In the back half of 2021, Fed officials believed rising inflation was primarily due to pandemic-related supply disruptions, even though the incoming data suggested otherwise. Real GDP had largely recovered. But, rather than returning to trend, prices accelerated. Still, Fed officials clung to the belief that the high inflation was transitory. And, even after they dropped the word transitory and appeared to acknowledge the excess nominal spending problem, they delayed tightening monetary policy. The result was the worst inflationary episode in forty years.

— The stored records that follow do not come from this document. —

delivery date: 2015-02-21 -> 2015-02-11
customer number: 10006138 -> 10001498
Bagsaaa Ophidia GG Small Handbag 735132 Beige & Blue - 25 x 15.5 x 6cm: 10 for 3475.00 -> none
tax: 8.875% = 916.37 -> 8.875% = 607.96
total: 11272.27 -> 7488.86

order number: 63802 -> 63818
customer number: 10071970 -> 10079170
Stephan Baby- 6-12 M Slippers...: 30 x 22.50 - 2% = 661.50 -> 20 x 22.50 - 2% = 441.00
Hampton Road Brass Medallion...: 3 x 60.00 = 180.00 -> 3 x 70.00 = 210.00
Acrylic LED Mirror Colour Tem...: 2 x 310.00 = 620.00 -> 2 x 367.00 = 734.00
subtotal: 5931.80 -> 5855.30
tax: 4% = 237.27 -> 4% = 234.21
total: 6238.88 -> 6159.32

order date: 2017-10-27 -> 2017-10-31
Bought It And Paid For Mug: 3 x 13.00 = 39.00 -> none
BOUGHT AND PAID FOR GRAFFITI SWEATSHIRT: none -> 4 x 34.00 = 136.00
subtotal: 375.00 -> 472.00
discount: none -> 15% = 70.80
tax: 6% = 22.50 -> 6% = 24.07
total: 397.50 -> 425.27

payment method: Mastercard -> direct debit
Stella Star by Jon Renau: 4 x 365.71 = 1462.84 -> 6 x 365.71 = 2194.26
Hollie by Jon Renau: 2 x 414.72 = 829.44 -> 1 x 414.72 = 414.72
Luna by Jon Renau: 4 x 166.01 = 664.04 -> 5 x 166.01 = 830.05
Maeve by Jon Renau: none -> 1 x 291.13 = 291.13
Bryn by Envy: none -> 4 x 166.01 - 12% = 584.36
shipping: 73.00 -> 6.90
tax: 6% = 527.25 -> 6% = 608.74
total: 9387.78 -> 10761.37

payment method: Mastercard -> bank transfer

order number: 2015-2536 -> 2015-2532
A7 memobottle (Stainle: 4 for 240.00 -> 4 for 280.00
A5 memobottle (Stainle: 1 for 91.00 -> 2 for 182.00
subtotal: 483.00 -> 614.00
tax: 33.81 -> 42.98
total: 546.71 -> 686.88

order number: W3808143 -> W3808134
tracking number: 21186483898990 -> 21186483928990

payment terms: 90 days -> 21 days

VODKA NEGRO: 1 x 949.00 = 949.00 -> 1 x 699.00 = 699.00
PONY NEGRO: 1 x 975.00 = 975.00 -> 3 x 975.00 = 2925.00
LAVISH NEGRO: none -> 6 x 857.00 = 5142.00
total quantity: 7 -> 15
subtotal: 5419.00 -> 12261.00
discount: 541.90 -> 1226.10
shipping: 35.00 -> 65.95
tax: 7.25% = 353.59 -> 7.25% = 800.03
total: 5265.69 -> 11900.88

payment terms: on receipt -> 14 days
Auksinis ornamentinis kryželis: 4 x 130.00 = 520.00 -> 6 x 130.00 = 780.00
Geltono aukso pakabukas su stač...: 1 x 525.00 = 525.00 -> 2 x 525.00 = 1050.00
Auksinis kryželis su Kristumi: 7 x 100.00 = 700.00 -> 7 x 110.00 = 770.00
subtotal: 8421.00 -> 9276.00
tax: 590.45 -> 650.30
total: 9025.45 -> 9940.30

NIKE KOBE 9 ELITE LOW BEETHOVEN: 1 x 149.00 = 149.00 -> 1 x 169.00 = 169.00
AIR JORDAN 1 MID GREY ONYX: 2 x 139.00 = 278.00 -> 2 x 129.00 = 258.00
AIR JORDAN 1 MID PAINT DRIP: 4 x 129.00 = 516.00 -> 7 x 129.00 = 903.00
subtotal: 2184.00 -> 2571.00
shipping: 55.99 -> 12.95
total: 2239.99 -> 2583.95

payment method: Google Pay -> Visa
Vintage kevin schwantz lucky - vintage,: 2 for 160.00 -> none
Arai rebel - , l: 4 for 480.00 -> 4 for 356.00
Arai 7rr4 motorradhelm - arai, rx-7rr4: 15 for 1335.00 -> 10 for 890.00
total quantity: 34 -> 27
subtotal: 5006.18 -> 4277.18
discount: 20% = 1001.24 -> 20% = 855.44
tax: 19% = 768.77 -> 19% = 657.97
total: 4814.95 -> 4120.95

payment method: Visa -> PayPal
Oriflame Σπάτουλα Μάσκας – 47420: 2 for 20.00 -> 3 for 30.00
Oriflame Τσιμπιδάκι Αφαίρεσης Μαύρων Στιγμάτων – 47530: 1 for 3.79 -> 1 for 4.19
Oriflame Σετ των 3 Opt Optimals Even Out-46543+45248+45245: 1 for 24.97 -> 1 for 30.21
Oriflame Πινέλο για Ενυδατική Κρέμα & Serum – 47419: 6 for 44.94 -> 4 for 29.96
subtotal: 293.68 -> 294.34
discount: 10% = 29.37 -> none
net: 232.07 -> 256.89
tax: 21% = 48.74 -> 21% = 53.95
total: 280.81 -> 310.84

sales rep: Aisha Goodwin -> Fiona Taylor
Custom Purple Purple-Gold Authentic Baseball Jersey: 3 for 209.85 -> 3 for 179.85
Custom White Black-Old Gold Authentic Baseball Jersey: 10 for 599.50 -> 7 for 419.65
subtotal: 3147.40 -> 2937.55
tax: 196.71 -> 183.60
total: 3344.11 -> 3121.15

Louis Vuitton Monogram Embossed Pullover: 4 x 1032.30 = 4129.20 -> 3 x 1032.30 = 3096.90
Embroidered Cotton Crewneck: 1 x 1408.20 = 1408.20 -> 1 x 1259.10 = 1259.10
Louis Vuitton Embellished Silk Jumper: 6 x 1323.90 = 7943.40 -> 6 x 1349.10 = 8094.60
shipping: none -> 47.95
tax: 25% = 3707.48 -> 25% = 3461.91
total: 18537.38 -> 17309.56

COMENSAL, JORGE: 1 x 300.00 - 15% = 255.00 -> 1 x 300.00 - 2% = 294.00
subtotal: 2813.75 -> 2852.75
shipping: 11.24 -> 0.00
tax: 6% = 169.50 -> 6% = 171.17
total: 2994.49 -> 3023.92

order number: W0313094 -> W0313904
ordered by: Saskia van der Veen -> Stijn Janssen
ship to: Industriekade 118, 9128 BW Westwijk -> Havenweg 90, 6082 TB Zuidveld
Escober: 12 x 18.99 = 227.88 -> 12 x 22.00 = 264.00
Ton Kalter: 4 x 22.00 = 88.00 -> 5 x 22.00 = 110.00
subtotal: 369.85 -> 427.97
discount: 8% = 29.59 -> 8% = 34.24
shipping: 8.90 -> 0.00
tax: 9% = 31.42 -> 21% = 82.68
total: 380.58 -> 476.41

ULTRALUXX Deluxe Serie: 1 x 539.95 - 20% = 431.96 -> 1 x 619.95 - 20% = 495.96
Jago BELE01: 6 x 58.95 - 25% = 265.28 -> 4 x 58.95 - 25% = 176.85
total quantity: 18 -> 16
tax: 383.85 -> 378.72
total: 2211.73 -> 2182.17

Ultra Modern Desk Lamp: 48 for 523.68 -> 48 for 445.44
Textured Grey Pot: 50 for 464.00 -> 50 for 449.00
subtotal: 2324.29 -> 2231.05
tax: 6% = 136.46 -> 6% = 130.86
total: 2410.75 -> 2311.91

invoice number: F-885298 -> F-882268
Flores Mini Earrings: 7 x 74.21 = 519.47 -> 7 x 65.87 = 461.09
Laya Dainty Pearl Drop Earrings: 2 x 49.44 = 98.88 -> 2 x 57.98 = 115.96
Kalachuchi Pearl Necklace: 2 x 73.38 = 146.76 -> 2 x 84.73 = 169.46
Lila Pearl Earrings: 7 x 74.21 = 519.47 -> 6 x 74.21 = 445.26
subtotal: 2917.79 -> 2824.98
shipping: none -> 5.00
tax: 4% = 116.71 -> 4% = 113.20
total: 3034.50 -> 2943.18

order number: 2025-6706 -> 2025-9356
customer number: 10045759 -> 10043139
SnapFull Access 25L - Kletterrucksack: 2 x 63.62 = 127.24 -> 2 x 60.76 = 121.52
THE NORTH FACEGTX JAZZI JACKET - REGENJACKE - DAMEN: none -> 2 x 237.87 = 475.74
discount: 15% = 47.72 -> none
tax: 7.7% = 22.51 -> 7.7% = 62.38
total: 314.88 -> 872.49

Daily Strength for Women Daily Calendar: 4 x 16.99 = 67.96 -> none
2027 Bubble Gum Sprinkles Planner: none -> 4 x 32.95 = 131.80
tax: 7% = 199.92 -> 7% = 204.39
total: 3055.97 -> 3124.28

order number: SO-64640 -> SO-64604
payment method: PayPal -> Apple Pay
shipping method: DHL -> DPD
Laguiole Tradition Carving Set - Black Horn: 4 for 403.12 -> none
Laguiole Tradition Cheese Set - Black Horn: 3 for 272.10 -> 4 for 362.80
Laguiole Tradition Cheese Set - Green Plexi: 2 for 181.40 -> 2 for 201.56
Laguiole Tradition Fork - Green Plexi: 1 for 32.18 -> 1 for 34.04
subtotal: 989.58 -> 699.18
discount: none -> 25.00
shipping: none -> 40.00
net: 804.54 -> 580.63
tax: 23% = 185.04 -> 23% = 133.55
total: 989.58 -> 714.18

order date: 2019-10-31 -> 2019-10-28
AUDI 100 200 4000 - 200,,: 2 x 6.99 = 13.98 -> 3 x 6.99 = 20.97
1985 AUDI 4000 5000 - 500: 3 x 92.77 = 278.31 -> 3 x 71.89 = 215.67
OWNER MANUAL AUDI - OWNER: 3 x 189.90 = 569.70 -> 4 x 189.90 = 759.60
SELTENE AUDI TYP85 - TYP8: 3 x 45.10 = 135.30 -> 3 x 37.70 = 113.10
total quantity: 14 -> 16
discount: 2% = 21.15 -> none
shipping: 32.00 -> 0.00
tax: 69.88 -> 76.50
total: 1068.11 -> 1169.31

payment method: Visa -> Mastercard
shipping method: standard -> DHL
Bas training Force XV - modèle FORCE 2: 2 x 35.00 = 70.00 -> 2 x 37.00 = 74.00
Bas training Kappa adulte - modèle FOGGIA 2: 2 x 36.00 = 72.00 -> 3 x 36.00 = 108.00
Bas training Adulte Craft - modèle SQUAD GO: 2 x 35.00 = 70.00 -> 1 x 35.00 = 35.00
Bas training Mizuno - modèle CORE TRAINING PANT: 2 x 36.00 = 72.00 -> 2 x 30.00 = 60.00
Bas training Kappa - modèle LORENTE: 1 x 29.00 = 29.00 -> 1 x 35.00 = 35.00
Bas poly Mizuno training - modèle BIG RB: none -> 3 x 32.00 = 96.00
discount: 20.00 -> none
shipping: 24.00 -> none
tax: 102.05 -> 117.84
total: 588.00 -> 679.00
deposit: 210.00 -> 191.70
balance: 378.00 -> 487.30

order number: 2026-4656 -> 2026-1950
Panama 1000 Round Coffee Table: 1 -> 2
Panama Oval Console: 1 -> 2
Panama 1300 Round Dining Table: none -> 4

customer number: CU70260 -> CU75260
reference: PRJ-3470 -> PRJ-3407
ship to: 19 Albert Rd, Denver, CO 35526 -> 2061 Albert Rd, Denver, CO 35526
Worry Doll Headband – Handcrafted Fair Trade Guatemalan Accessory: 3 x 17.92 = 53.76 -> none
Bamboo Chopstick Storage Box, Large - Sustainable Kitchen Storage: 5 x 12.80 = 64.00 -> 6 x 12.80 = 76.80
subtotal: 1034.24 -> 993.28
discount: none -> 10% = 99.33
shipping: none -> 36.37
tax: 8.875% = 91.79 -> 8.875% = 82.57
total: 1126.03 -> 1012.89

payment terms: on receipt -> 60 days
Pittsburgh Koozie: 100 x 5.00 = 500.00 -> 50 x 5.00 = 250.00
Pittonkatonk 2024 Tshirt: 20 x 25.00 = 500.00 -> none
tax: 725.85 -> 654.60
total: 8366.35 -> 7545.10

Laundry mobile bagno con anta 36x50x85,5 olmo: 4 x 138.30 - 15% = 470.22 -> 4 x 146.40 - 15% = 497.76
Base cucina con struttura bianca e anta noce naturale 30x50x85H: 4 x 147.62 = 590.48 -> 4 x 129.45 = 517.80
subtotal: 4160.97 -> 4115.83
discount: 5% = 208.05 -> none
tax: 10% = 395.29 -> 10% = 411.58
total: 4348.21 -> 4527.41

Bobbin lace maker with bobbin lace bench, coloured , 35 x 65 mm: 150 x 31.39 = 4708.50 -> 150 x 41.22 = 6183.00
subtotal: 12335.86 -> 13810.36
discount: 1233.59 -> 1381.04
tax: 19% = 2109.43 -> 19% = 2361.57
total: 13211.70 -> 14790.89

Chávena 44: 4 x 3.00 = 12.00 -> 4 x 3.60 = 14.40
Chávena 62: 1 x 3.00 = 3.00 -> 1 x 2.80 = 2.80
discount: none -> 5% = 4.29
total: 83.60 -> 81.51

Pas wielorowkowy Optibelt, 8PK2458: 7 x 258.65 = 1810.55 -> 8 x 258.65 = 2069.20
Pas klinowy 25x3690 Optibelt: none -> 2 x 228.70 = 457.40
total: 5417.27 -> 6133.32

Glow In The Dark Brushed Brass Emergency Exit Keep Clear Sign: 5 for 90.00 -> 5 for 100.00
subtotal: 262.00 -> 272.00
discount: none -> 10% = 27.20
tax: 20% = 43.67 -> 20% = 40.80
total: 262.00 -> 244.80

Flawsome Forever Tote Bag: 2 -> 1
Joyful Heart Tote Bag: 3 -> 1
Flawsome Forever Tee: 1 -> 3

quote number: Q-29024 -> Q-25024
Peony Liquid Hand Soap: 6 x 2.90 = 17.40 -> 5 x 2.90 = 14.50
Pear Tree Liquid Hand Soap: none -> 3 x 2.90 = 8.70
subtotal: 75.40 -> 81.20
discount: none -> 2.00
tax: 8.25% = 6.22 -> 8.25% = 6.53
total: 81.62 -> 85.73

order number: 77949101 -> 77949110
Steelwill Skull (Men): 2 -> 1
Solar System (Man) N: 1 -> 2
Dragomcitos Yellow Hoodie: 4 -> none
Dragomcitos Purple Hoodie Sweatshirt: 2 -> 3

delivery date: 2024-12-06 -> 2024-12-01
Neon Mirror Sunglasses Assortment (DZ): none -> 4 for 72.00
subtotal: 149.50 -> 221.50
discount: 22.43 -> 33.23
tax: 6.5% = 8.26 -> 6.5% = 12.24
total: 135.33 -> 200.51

Now, the Fed risks repeating that mistake. In this case, Powell is right that supply disruptions are pushing up prices. But that is only part of the story. The other part — and the part that monetary policy is best-suited to address — is the excess nominal spending, which has largely gone unnoticed.
There is one key difference between then and now, however. This time around, at least some Fed officials are genuinely concerned about high inflation, so much so that they broke ranks with the rest. Three regional Reserve Bank presidents — Beth Hammack (Cleveland), Neel Kashkari (Minneapolis), and Lorie Logan (Dallas) — dissented at this week’s meeting, preferring to remove the easing bias in the FOMC’s post-meeting statement. They will need to persuade their colleagues that the high inflation is broader and more persistent than what we all can see clearly at the pump, and take steps to reduce nominal spending growth.